Data supplied:
┄┄┄┄┄┄┄┄┄┄┄┄┄┄┄┄┄┄┄┄

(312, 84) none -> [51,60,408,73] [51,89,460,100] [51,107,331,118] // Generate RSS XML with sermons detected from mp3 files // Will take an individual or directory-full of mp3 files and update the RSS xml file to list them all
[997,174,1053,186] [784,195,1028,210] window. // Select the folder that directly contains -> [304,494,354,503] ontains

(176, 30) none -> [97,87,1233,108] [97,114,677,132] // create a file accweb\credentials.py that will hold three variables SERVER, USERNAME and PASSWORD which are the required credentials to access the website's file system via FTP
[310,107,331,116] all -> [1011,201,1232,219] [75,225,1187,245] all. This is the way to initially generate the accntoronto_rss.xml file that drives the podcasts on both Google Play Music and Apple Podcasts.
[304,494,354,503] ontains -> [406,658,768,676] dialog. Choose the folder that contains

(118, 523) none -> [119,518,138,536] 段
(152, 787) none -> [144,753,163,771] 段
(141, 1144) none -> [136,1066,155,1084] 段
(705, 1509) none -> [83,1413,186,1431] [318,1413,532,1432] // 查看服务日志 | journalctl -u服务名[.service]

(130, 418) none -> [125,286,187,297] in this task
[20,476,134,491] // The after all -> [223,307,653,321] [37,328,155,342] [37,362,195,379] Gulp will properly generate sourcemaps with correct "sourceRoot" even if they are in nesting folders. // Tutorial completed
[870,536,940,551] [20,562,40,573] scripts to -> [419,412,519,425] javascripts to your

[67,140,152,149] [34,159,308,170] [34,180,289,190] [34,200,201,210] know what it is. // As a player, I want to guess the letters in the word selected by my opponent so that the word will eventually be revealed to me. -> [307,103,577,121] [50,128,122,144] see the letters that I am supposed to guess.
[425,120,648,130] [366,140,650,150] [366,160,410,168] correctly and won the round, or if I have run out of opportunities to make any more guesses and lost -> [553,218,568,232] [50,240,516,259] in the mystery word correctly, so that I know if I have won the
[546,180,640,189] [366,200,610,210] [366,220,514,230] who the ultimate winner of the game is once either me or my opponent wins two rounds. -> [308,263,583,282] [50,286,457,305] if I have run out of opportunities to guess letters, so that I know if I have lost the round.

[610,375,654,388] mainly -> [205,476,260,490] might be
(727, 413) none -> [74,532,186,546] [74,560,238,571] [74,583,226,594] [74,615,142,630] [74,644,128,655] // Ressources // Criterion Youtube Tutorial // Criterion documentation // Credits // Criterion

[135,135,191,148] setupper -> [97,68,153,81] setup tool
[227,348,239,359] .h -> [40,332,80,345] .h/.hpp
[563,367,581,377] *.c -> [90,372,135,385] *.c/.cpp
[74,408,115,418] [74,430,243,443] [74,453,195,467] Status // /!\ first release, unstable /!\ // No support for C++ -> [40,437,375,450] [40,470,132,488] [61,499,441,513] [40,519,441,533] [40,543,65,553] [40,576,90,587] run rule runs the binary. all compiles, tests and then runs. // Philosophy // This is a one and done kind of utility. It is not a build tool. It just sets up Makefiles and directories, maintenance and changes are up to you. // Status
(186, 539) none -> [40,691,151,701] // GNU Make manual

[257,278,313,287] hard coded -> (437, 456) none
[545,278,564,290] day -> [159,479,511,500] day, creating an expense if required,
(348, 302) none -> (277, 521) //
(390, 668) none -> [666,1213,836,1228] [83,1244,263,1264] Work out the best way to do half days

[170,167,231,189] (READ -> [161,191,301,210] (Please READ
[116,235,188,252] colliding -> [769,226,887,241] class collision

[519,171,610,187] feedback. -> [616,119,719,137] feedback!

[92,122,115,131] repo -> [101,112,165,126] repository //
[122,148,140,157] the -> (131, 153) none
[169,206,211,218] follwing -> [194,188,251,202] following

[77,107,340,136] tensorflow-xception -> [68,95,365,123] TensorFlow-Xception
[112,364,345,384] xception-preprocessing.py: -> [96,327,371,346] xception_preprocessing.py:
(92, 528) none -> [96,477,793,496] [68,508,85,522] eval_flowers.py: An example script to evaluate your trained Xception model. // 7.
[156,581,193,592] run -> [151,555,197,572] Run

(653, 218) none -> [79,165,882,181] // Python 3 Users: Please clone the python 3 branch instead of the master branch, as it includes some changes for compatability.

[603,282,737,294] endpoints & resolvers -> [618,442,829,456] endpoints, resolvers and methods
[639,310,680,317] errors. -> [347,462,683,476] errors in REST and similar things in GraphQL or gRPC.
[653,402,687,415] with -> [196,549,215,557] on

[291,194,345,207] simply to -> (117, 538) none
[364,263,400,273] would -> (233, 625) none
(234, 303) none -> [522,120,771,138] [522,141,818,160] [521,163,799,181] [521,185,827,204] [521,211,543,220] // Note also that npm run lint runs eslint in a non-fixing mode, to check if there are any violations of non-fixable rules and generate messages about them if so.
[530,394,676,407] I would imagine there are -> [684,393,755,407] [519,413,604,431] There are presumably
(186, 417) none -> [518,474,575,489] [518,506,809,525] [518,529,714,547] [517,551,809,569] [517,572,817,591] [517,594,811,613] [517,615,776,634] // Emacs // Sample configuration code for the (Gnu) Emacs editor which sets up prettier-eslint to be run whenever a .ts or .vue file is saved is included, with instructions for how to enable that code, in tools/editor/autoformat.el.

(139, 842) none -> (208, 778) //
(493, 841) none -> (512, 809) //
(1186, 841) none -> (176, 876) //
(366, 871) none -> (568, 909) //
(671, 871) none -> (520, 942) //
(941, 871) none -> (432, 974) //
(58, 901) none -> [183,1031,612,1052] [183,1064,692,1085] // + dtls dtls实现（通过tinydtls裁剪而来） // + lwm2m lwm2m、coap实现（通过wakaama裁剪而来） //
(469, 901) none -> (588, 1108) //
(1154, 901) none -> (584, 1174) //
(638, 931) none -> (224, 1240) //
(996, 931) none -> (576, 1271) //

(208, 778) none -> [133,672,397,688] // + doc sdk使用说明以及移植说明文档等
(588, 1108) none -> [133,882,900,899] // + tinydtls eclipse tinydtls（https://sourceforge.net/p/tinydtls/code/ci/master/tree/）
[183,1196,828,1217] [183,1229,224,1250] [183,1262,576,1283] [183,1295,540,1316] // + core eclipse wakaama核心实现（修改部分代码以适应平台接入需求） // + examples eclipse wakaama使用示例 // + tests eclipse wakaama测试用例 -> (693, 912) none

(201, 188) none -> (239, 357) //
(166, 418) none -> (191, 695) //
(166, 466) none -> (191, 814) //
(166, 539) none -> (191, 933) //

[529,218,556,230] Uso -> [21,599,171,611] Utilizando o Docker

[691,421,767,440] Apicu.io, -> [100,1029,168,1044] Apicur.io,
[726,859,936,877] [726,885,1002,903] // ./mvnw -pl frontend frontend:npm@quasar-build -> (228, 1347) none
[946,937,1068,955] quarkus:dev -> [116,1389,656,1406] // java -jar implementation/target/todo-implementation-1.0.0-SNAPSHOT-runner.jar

┄┄┄┄┄┄┄┄┄┄┄┄┄┄┄┄┄┄┄┄

Task brief: Reproduce exactly, please, only the lines from the start of the data above to the line that contains "(141, 1144) none -> [136,1066,155,1084] 段", with both ends kept.

Answer space:
(312, 84) none -> [51,60,408,73] [51,89,460,100] [51,107,331,118] // Generate RSS XML with sermons detected from mp3 files // Will take an individual or directory-full of mp3 files and update the RSS xml file to list them all
[997,174,1053,186] [784,195,1028,210] window. // Select the folder that directly contains -> [304,494,354,503] ontains

(176, 30) none -> [97,87,1233,108] [97,114,677,132] // create a file accweb\credentials.py that will hold three variables SERVER, USERNAME and PASSWORD which are the required credentials to access the website's file system via FTP
[310,107,331,116] all -> [1011,201,1232,219] [75,225,1187,245] all. This is the way to initially generate the accntoronto_rss.xml file that drives the podcasts on both Google Play Music and Apple Podcasts.
[304,494,354,503] ontains -> [406,658,768,676] dialog. Choose the folder that contains

(118, 523) none -> [119,518,138,536] 段
(152, 787) none -> [144,753,163,771] 段
(141, 1144) none -> [136,1066,155,1084] 段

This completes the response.